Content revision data

▼

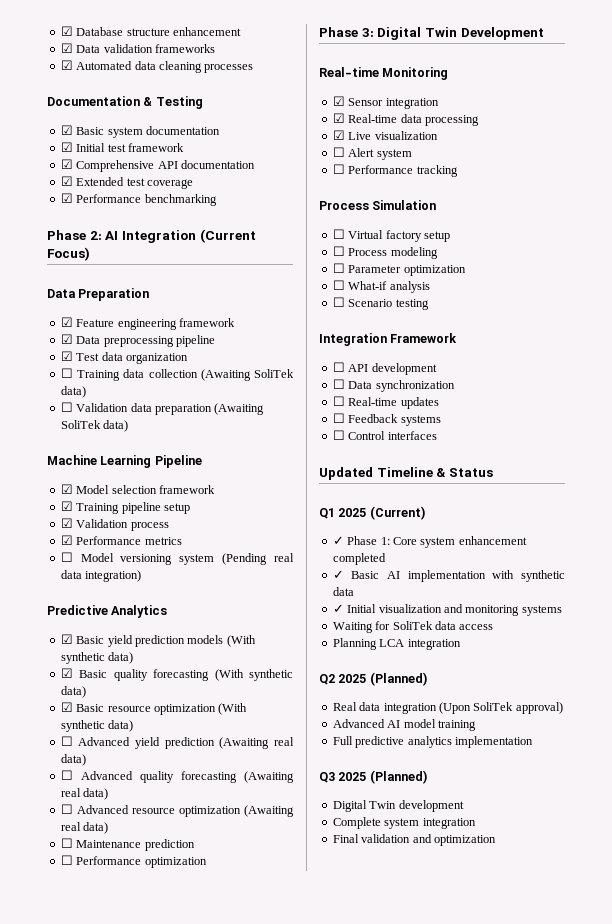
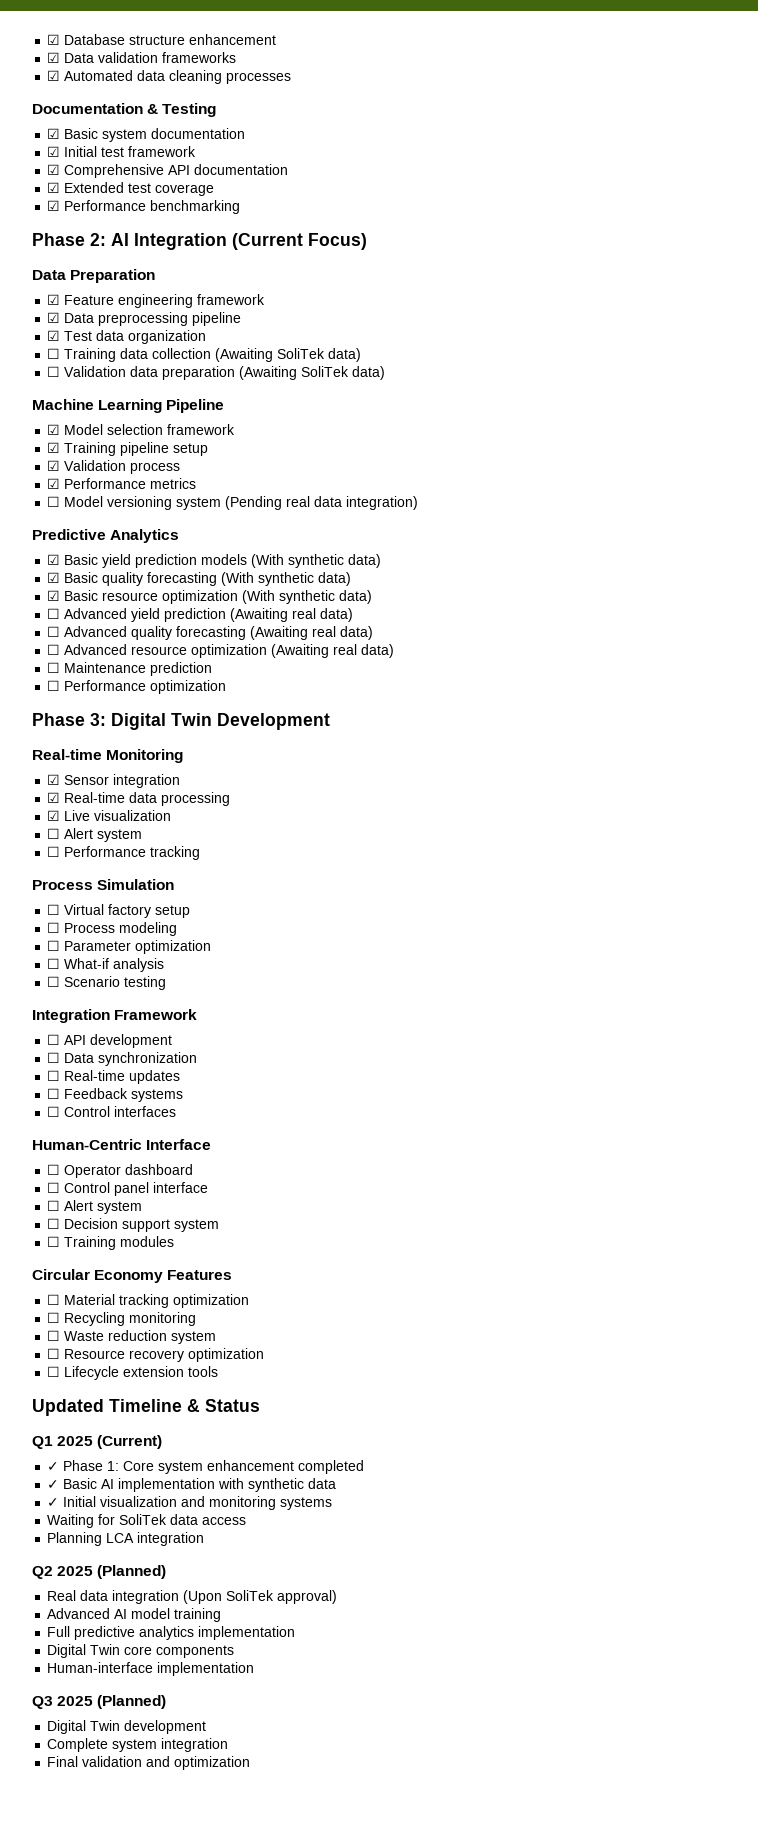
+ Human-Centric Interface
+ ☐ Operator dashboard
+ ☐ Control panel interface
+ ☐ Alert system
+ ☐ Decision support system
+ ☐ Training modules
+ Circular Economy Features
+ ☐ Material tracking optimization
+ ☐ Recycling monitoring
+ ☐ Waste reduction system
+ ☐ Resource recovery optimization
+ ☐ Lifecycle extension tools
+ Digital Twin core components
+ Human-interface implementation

▲

** What this task involves **
Repeat each entry above word for word, leaving every picture out.

** Answer area **
+ Human-Centric Interface
+ ☐ Operator dashboard
+ ☐ Control panel interface
+ ☐ Alert system
+ ☐ Decision support system
+ ☐ Training modules
+ Circular Economy Features
+ ☐ Material tracking optimization
+ ☐ Recycling monitoring
+ ☐ Waste reduction system
+ ☐ Resource recovery optimization
+ ☐ Lifecycle extension tools
+ Digital Twin core components
+ Human-interface implementation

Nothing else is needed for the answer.